— AIM OF THE EXERCISE —
Please filter the listing for the string "striving" and copy each matching line.

— TASK DATA —
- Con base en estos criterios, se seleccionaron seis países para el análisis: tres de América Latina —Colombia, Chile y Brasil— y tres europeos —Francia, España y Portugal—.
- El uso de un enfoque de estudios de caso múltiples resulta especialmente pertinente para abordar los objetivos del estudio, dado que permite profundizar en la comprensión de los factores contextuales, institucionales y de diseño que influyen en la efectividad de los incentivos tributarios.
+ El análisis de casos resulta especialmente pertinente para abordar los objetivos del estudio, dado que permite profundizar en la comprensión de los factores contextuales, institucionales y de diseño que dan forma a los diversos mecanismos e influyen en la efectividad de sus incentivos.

--

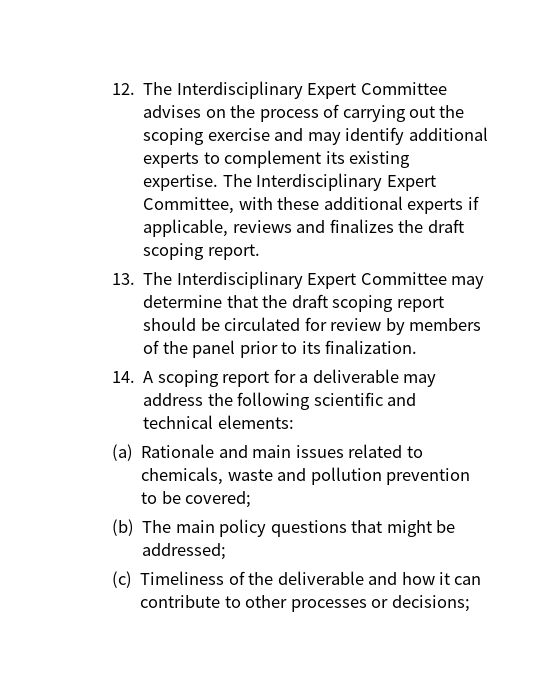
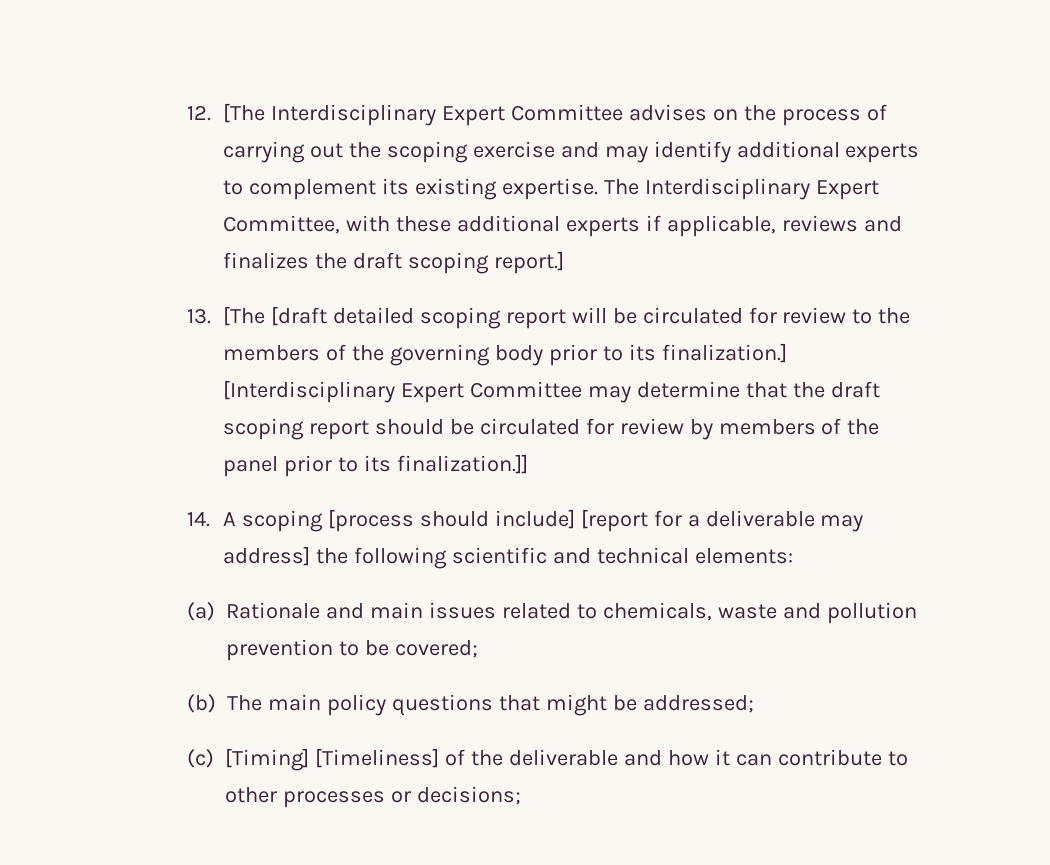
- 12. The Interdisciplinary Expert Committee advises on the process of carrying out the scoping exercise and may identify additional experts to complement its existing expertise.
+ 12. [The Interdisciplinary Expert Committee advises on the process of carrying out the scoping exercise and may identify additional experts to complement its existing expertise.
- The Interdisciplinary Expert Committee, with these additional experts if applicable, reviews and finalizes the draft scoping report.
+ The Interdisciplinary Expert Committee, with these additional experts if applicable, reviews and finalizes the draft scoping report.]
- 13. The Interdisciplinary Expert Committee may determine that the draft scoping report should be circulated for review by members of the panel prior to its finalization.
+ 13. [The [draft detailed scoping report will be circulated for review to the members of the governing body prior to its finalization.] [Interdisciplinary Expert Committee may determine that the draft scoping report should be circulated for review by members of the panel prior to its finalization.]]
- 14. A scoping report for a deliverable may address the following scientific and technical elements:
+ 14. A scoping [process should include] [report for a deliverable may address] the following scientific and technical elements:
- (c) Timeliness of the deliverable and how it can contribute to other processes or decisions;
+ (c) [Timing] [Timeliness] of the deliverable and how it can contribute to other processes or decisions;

==

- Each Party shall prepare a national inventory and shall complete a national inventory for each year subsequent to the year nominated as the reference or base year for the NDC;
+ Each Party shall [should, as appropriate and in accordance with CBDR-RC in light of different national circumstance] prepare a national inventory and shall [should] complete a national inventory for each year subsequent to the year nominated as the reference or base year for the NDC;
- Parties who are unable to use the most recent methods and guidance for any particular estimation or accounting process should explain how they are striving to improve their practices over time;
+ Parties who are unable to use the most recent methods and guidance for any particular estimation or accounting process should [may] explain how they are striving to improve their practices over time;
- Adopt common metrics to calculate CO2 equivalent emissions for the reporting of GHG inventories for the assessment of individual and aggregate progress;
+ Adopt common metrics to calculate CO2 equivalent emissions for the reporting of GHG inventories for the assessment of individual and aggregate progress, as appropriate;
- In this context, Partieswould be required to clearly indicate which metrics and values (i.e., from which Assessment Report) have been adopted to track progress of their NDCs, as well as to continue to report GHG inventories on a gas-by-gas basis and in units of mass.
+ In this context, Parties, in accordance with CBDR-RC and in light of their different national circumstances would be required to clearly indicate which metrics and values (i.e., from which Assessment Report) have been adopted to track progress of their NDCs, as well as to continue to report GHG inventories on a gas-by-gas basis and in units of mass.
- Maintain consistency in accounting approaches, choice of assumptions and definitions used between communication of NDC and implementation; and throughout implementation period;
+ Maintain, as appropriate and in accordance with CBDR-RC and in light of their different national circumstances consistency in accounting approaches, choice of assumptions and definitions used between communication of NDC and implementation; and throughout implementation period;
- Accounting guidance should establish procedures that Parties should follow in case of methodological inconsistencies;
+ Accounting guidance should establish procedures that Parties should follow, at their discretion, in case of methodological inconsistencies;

— TASK SOLUTION —
- Parties who are unable to use the most recent methods and guidance for any particular estimation or accounting process should explain how they are striving to improve their practices over time;
+ Parties who are unable to use the most recent methods and guidance for any particular estimation or accounting process should [may] explain how they are striving to improve their practices over time;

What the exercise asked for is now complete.